Lets look at this simple functions:
// set_test.cpp #include <stdint.h> #include <bitset> const int size = 128; typedef uint8_t byte_set[size]; bool any_in_byteset(uint8_t* data, size_t size, byte_set set) { for (auto i=0u; i < size; i++) if (set[data[i]]) return true; return false; } typedef std::bitset<size> bit_set; bool any_in_bitset(uint8_t* data, size_t size, bit_set set) { for (auto i=0u; i < size; i++) if (set[data[i]]) return true; return false; }
The file was compiled with g++ -std=c++11 -O3 set_test.cpp; Assembly code of the core of any_in_byteset:
28: 0f b6 10 movzbl (%eax),%edx 2b: 83 c0 01 add $0x1,%eax 2e: 80 3c 11 00 cmpb $0x0,(%ecx,%edx,1) 32: 75 0c jne 40 34: 39 d8 cmp %ebx,%eax 36: 75 f0 jne 28
Statement if (set[data[i]]) return true are lines 28, 2e and 32, i.e.: load from memory, compare and jump. Instructions 2b, 34 and 36 handles the for loop.
Now look at assembly code of any_in_bitset:
5f: 0f b6 13 movzbl (%ebx),%edx 62: b8 01 00 00 00 mov $0x1,%eax 67: 89 d1 mov %edx,%ecx 69: 83 e1 1f and $0x1f,%ecx 6c: c1 ea 05 shr $0x5,%edx 6f: d3 e0 shl %cl,%eax 71: 85 44 94 18 test %eax,0x18(%esp,%edx,4) 75: 75 39 jne b0
All these instructions implements the if statement! Again, we have a load from memory (5f), but checking which bit is set requires much more work. The input (edx) is split to the lower part — i.e. bit number (67, 6c) and the higher part — i.e. word index (6c). The last step is to check if a bit is set in a word — GCC used variable shift left (6f), but x86 has BT instruction, so in the perfect code we would have two instructions less.

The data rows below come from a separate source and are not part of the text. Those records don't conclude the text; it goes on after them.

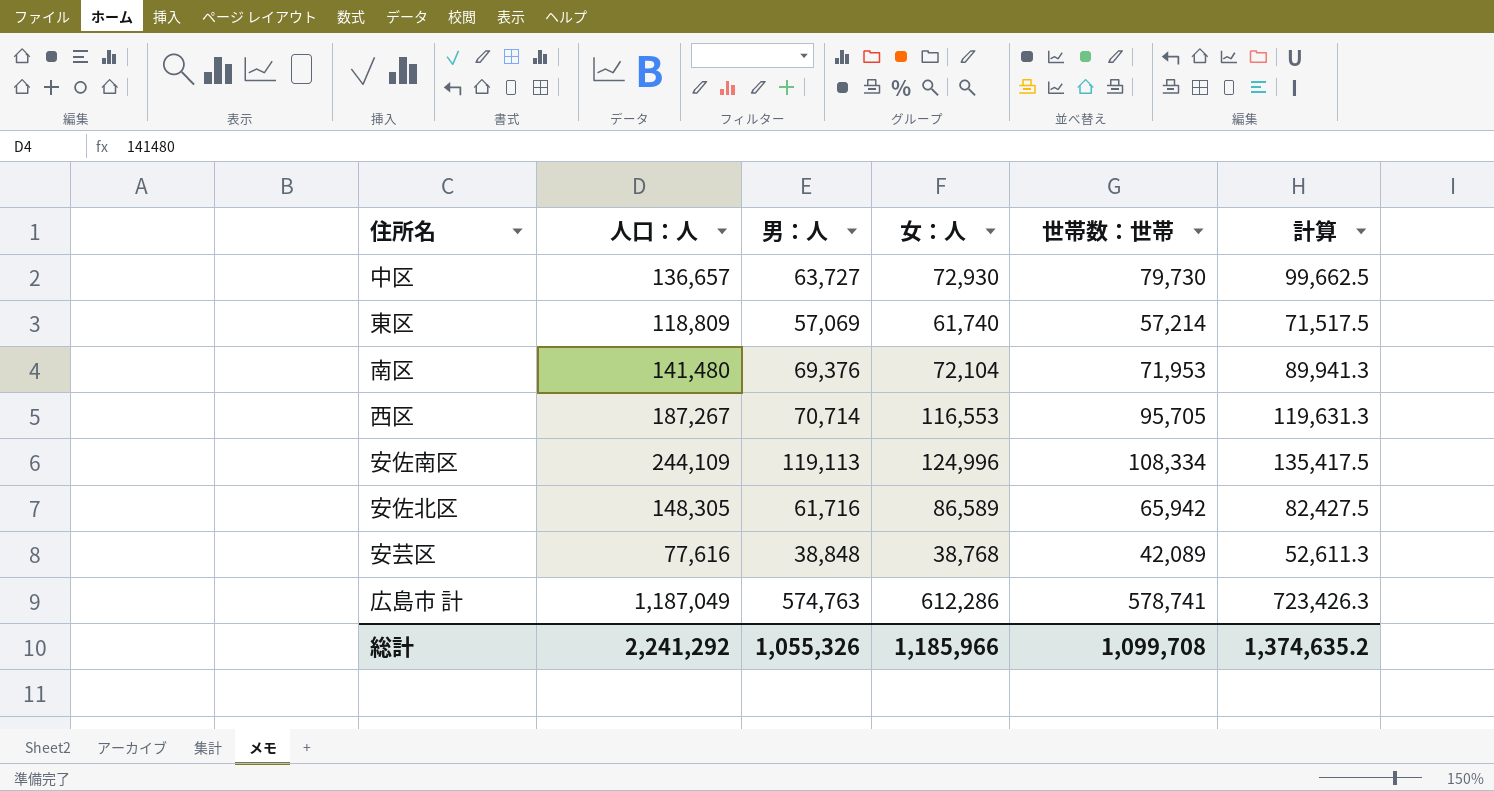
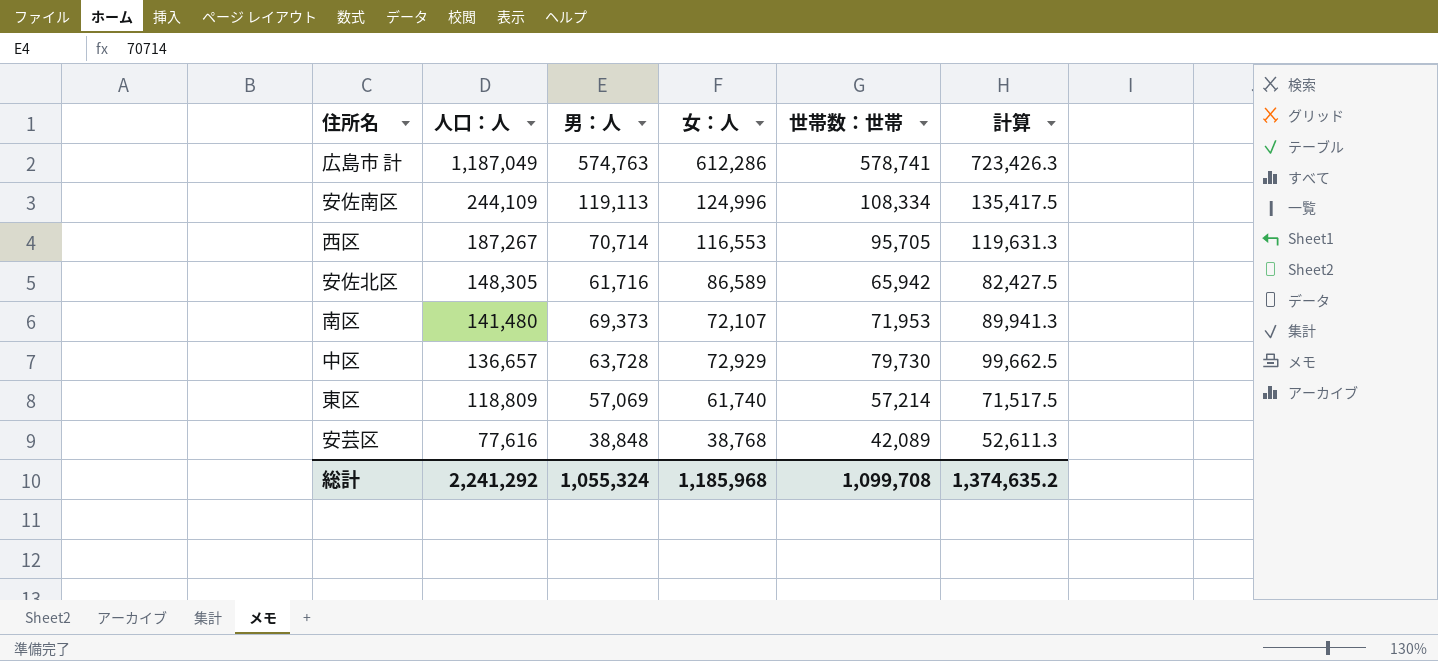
row order: none -> 人口：人 descending
南区 | 男：人: 69,376 -> 69,373
南区 | 女：人: 72,104 -> 72,107
中区 | 男：人: 63,727 -> 63,728
中区 | 女：人: 72,930 -> 72,929
総計 | 男：人: 1,055,326 -> 1,055,324
総計 | 女：人: 1,185,966 -> 1,185,968

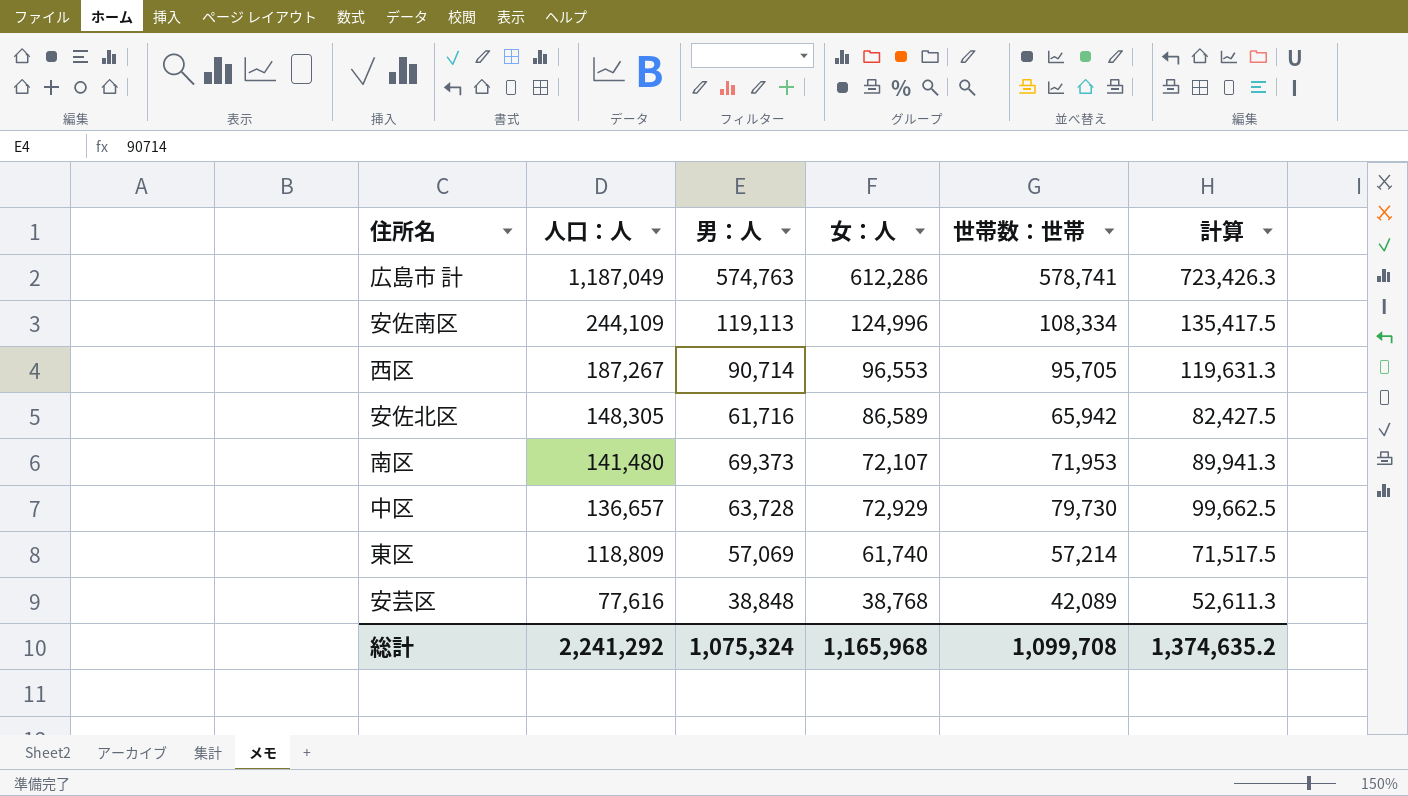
西区 | 男：人: 70,714 -> 90,714
西区 | 女：人: 116,553 -> 96,553
総計 | 男：人: 1,055,324 -> 1,075,324
総計 | 女：人: 1,185,968 -> 1,165,968

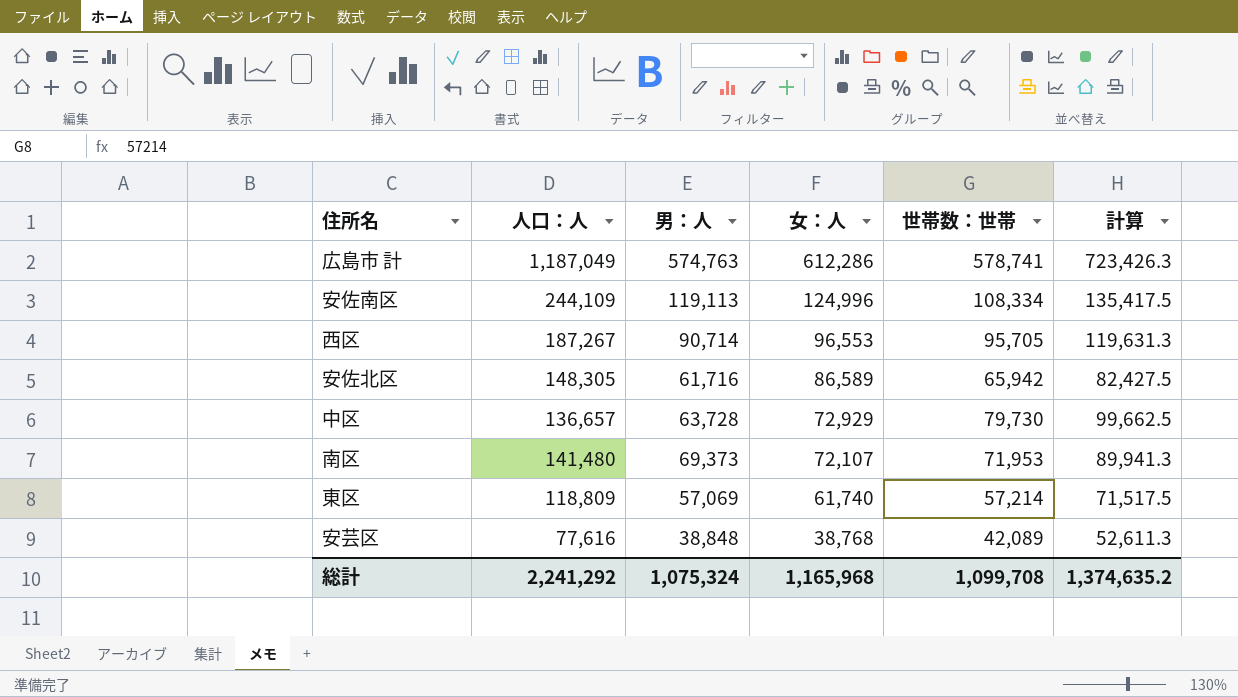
row order: 人口：人 descending -> 女：人 descending

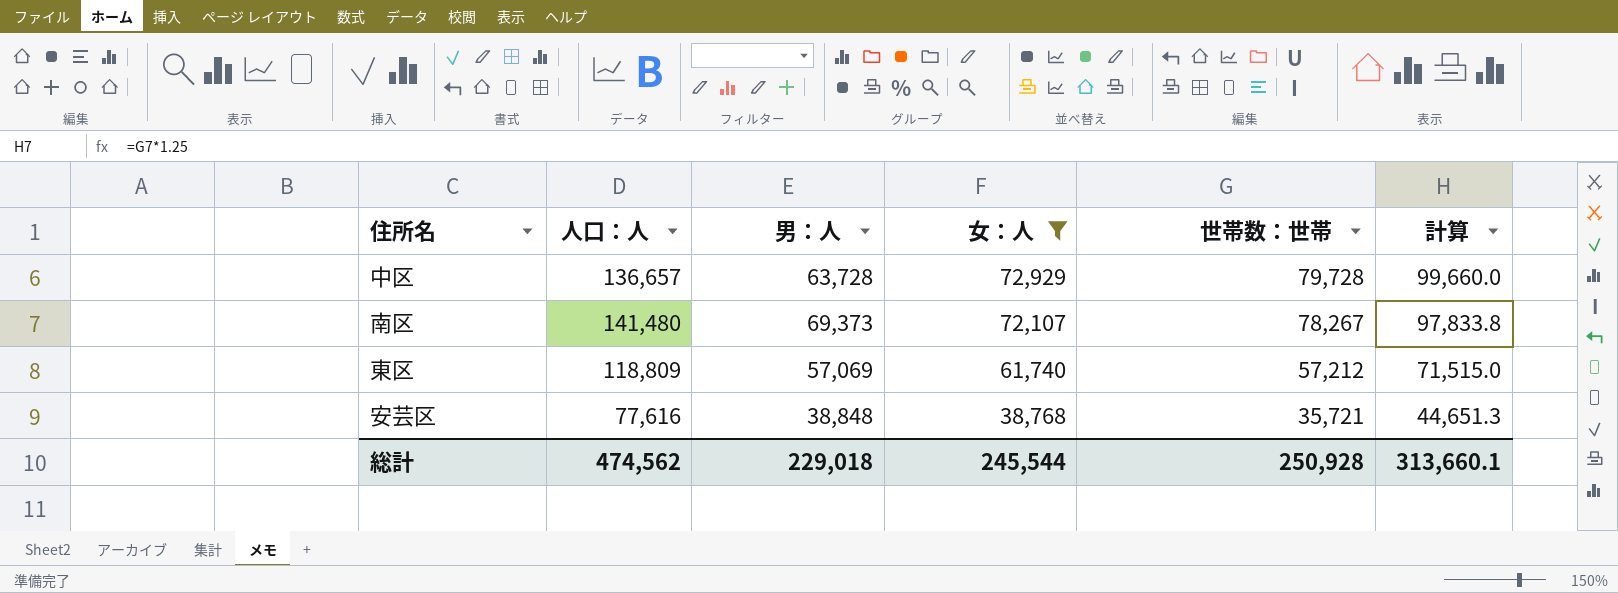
filter: none -> 女：人 <= 72,929
中区 | 世帯数：世帯: 79,730 -> 79,728
中区 | 計算: 99,662.5 -> 99,660.0
南区 | 世帯数：世帯: 71,953 -> 78,267
南区 | 計算: 89,941.3 -> 97,833.8
東区 | 世帯数：世帯: 57,214 -> 57,212
東区 | 計算: 71,517.5 -> 71,515.0
安芸区 | 世帯数：世帯: 42,089 -> 35,721
安芸区 | 計算: 52,611.3 -> 44,651.3
総計 | 人口：人: 2,241,292 -> 474,562
総計 | 男：人: 1,075,324 -> 229,018
総計 | 女：人: 1,165,968 -> 245,544
総計 | 世帯数：世帯: 1,099,708 -> 250,928
総計 | 計算: 1,374,635.2 -> 313,660.1

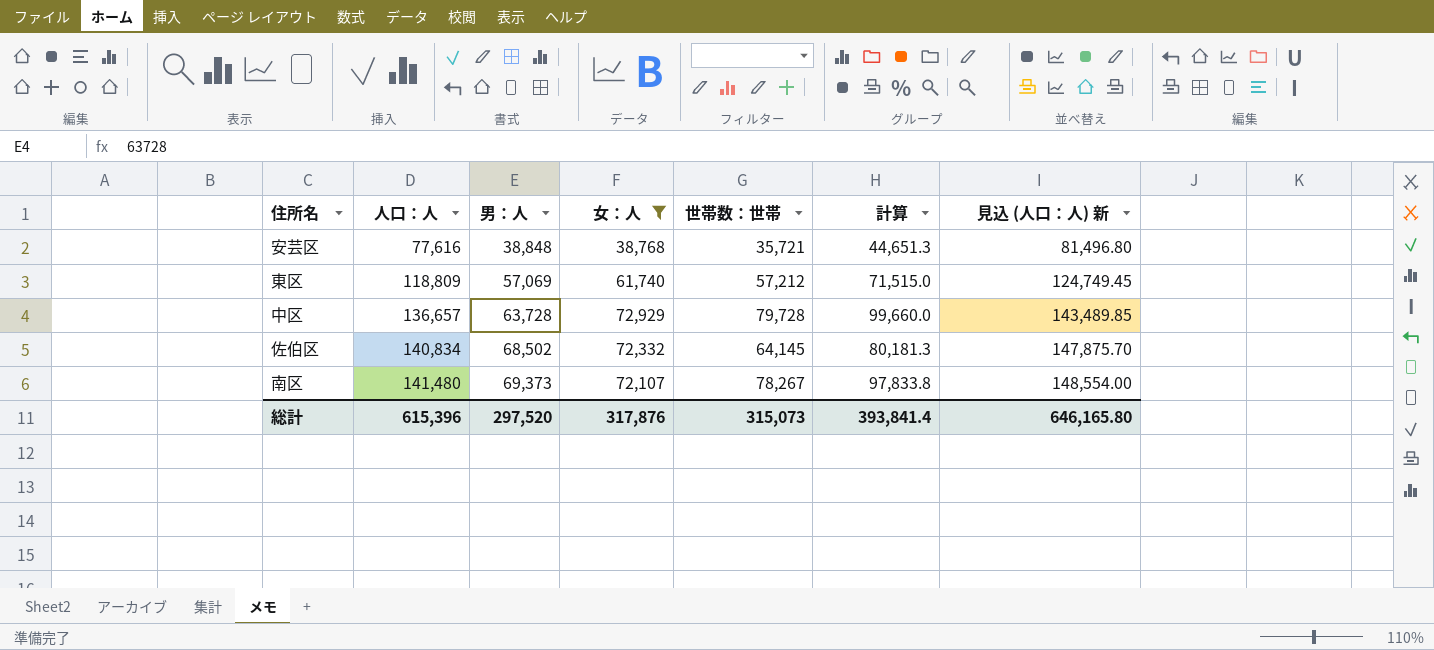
row order: 女：人 descending -> 人口：人 ascending
column 見込 (人口：人) 新 | formula: none -> [人口：人] * 1.05
row 佐伯区: none -> 140,834 | 68,502 | 72,332 | 64,145 | 80,181.3 | 147,875.70
総計 | 人口：人: 474,562 -> 615,396
総計 | 男：人: 229,018 -> 297,520
総計 | 女：人: 245,544 -> 317,876
総計 | 世帯数：世帯: 250,928 -> 315,073
総計 | 計算: 313,660.1 -> 393,841.4

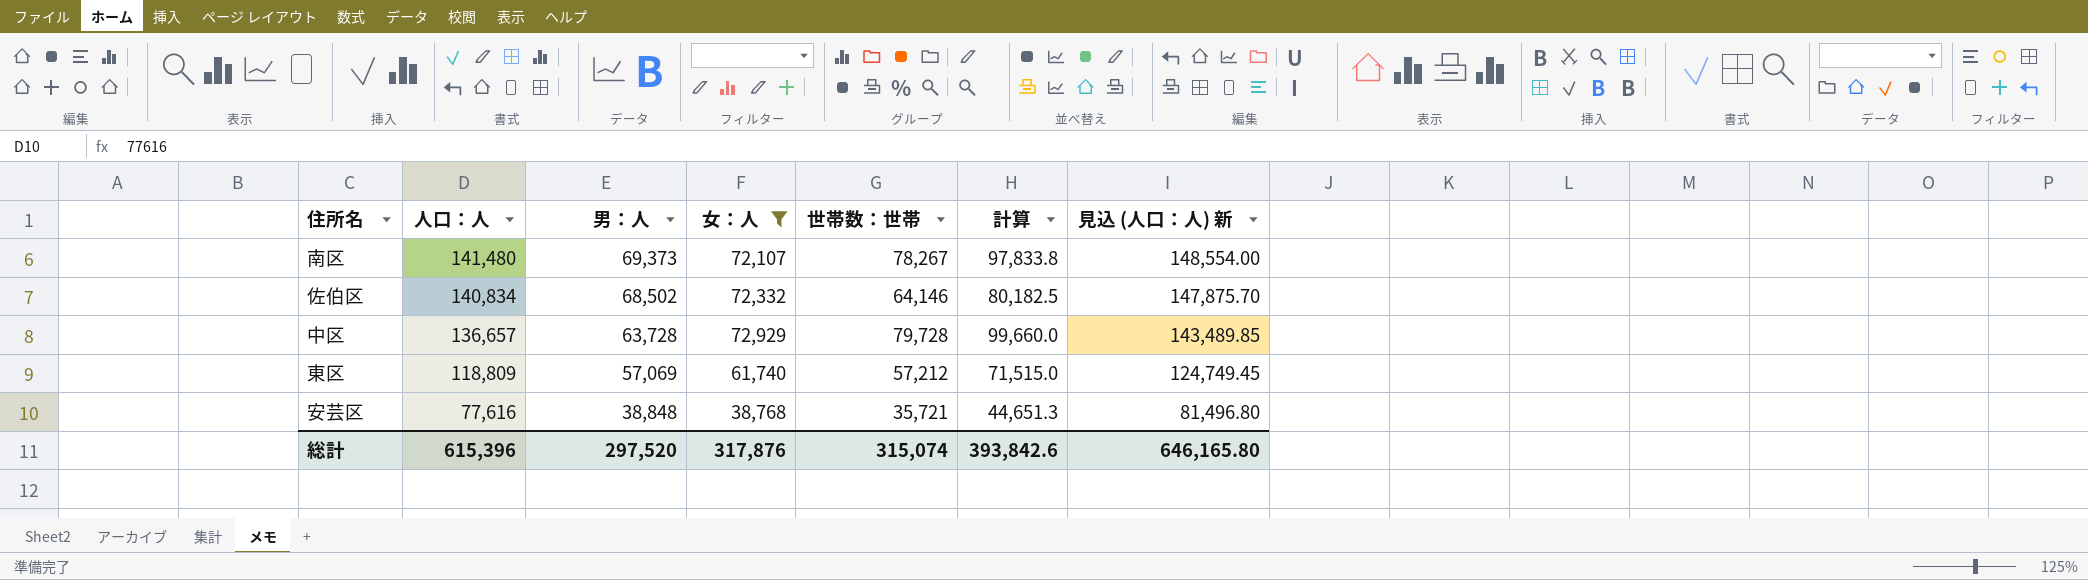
row order: 人口：人 ascending -> 人口：人 descending
佐伯区 | 世帯数：世帯: 64,145 -> 64,146
佐伯区 | 計算: 80,181.3 -> 80,182.5
総計 | 世帯数：世帯: 315,073 -> 315,074
総計 | 計算: 393,841.4 -> 393,842.6

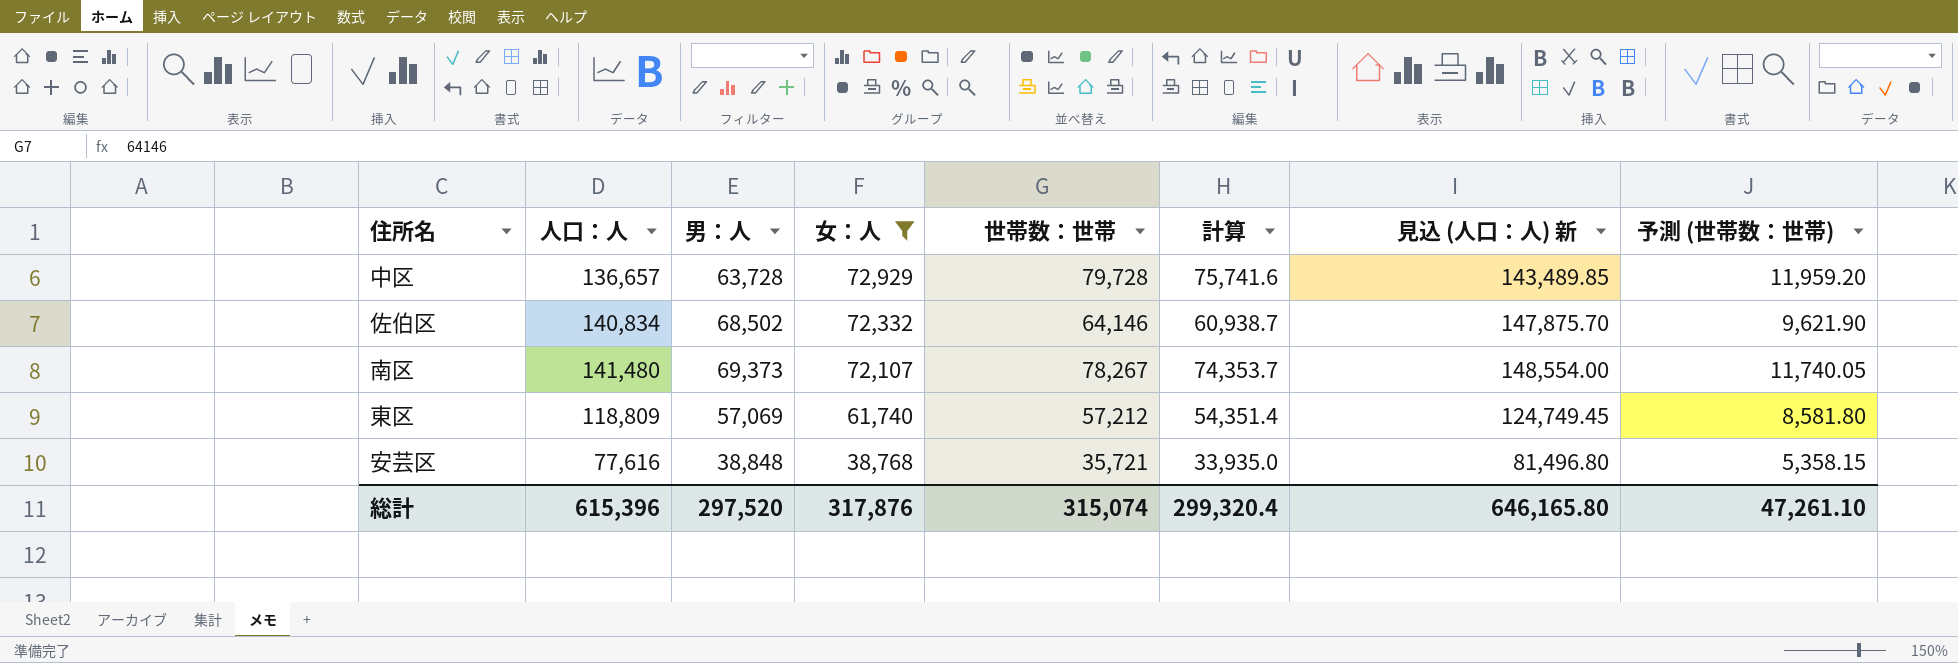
row order: 人口：人 descending -> 女：人 descending
column 計算 | formula: [世帯数：世帯] * 1.25 -> [世帯数：世帯] * 0.95
column 予測 (世帯数：世帯) | formula: none -> [世帯数：世帯] * 0.15
総計 | 計算: 393,842.6 -> 299,320.4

However, as we see a simple access in the bitset is much more complicated than simple memory fetch from byteset. For small sets memory fetches are well cached and smaller number of instruction improves performance. For really large sets cache misses would kill performance, then bitset is much better choice.